Duisburg Wanheim-Angerhausen

Transportbehälterlager Ahaus
6. Änderungsgenehmigung

Die Atomkraftgegner in Ahaus haben schon seit langer Zeit die offizielle Genehmigung für den Lagerbetrieb in Ahaus erwartet. Jetzt hat das Bundesamt für Strahlung (Bfs) für Ahaus die sogenannte “6. Änderungsgenehmigung” erteilt:

Am 26.05.2010 wurde vom BfS die 6. Änderungsgenehmigung erteilt. Damit wird der Betrieb des TBL Ahaus mit Änderungen am 1.400-kN-Lagerhallenkran sowie Änderungen am Lagerbehälterüberwachungssystem gestattet.

Im Klartext bedeutet dies für Duisburg, dass ab sofort der bearbeitete Atommüll von der GNS nach Ahaus abtransportiert werden kann. Und das wird auch bald passieren, da die erlaubte Lagerkapazität in Duisburg fast erreicht ist.
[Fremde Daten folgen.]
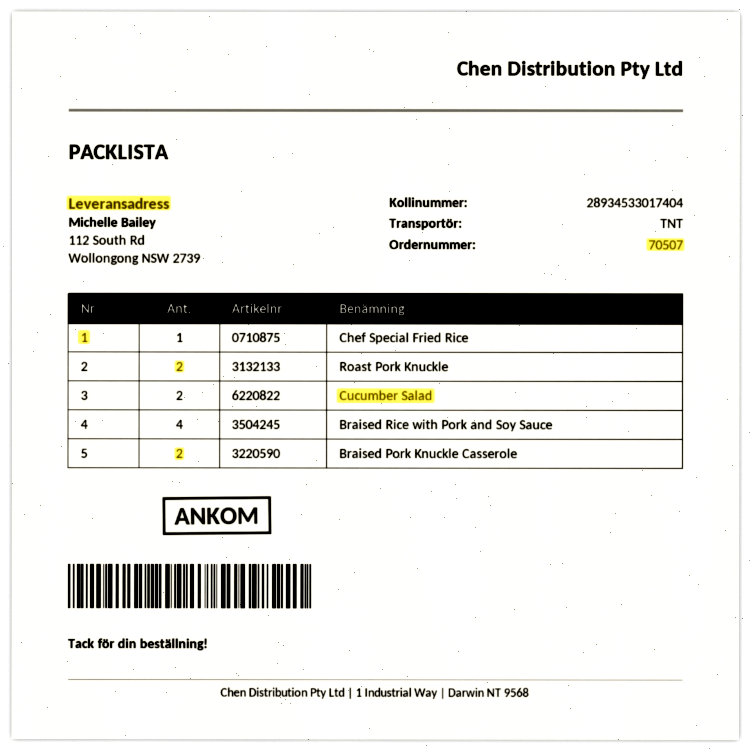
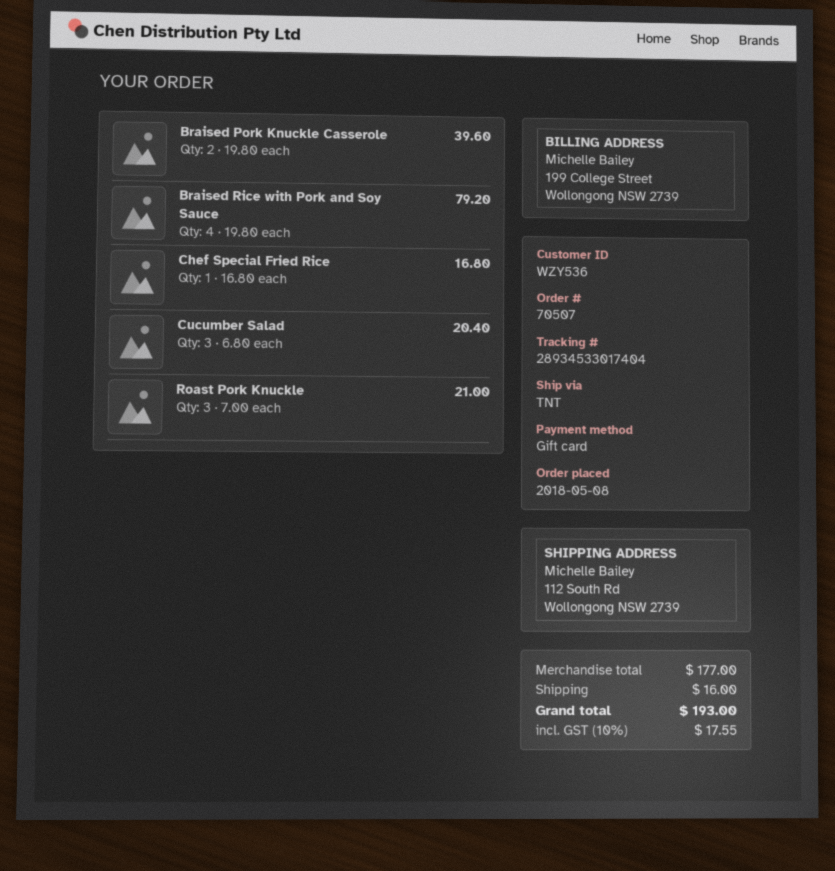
Roast Pork Knuckle: 2 -> 3
Cucumber Salad: 2 -> 3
Für das bislang in Gorleben zwischengelagerte Ma­terial, so Köbl, werde dort eine Verfüllungsanlage gebaut. Und für die laufend neu an­fallenden Abfälle entstehe ei­ne solche in Wanheim. Dazu müsse Platz ge­schaffen werden – durch eine dritte Halle, die seit 2007 zur Hälfte schon angemietet sei.

Quelle: WAZ

Jetzt räumt die GNS ihr Lager und kann damit Platz für neuen Atommüll machen. Erst jetzt kann die GNS in  Duisburg mit einer kontinuierlichen Verarbeitung von Atommüll beginnen, da sie ihn nach der Verarbeitung über die Bahn sofort nach Ahaus loswerden kann.